What is required: Once the line holding "html: <div> <div>Identificar</div>" is found in the entries below, transcribe exactly every line up to and including the one holding "-> <div> <div>Encuentra</div>", but leave out the pictures.

Information:
------------------------------------------------------------

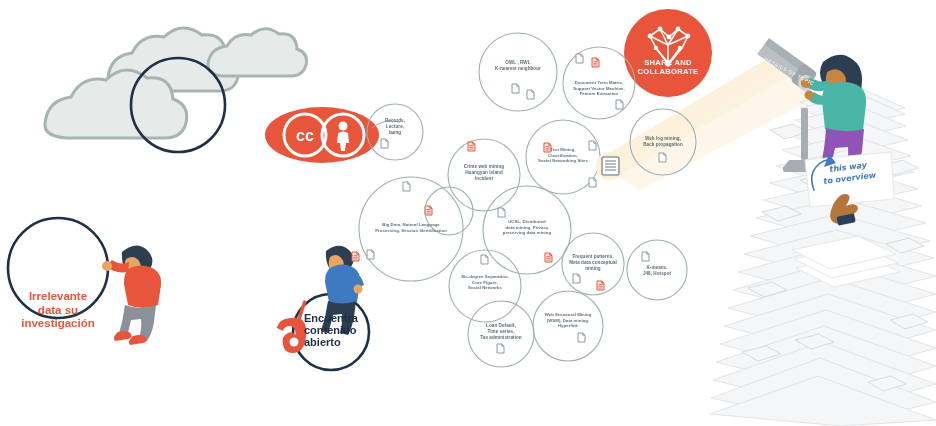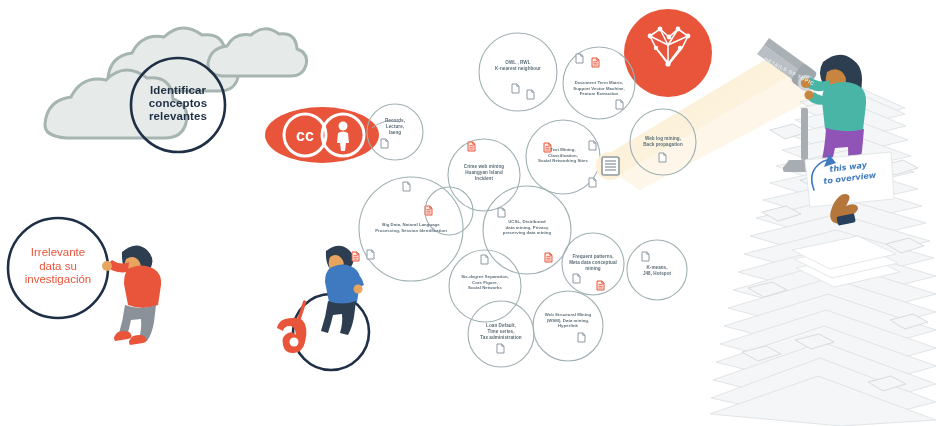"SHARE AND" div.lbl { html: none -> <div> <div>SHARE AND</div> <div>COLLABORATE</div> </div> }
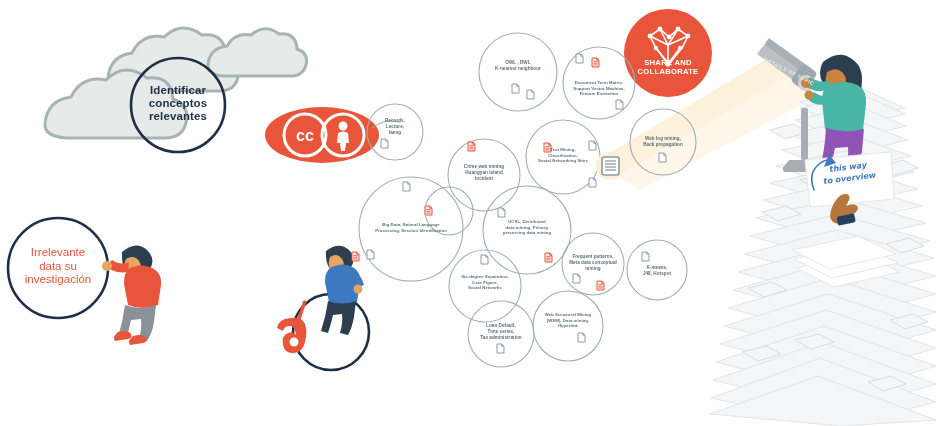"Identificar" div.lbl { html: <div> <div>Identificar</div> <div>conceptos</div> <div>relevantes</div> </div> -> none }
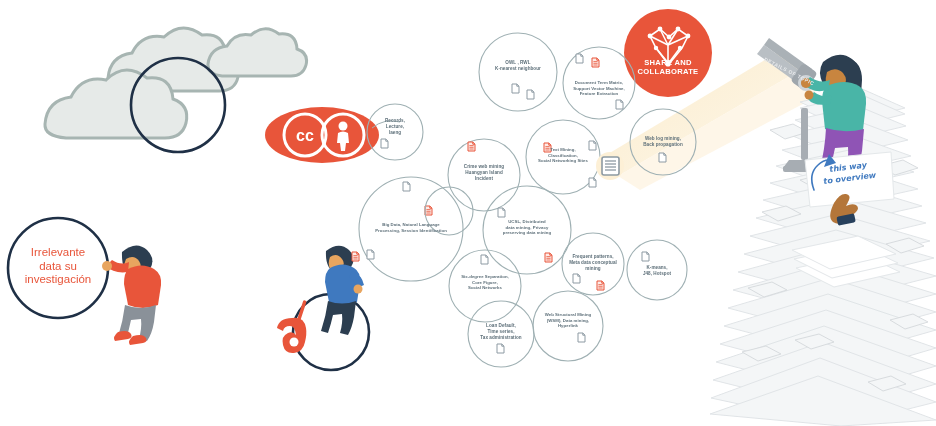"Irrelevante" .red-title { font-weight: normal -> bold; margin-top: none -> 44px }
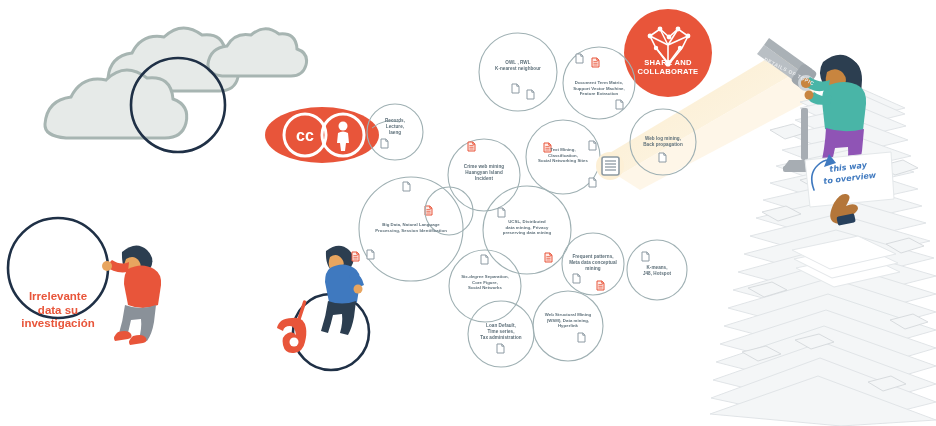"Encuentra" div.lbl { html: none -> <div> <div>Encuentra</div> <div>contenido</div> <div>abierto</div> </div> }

------------------------------------------------------------

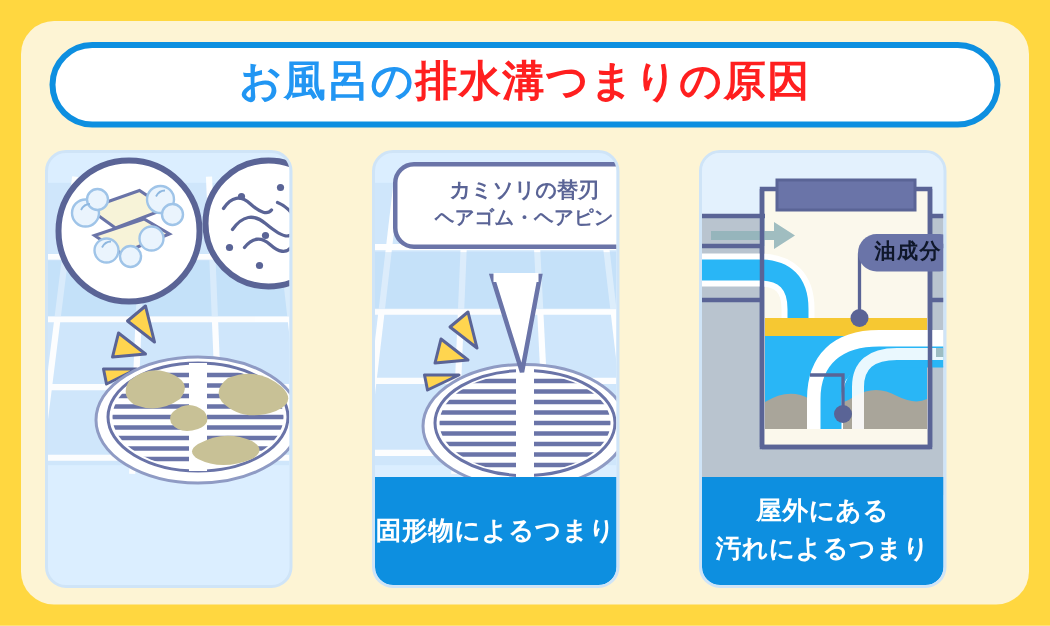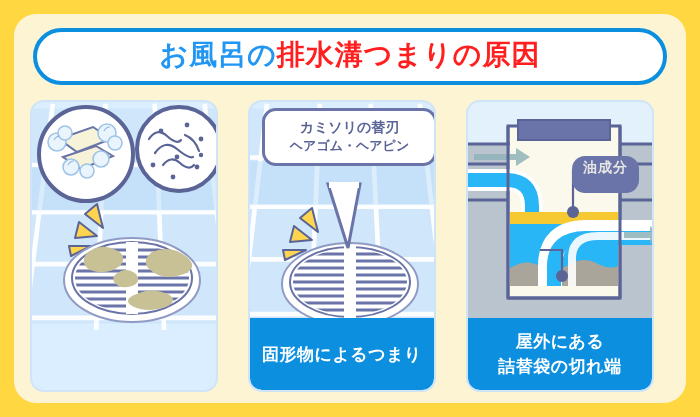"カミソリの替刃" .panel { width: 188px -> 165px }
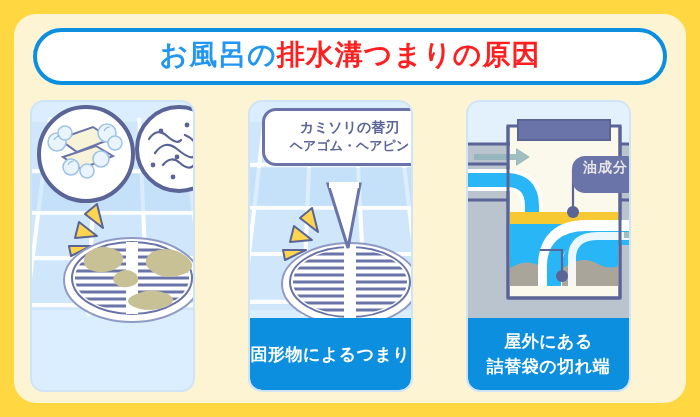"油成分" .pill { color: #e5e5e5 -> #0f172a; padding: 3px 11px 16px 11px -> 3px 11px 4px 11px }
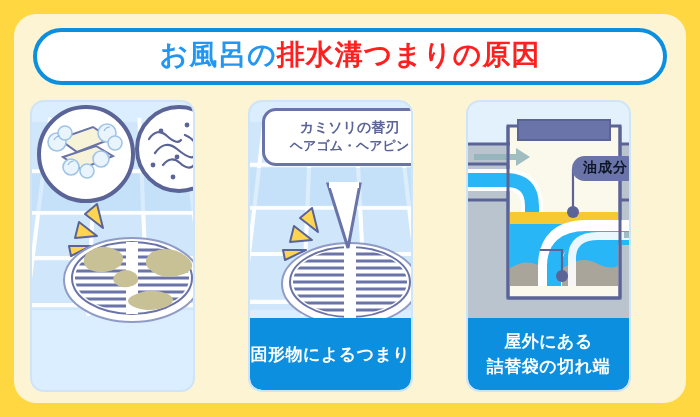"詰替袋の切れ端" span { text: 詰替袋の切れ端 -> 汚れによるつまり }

------------------------------------------------------------

Solution to this exercise:
"Identificar" div.lbl { html: <div> <div>Identificar</div> <div>conceptos</div> <div>relevantes</div> </div> -> none }
"Irrelevante" .red-title { font-weight: normal -> bold; margin-top: none -> 44px }
"Encuentra" div.lbl { html: none -> <div> <div>Encuentra</div> <div>contenido</div> <div>abierto</div> </div> }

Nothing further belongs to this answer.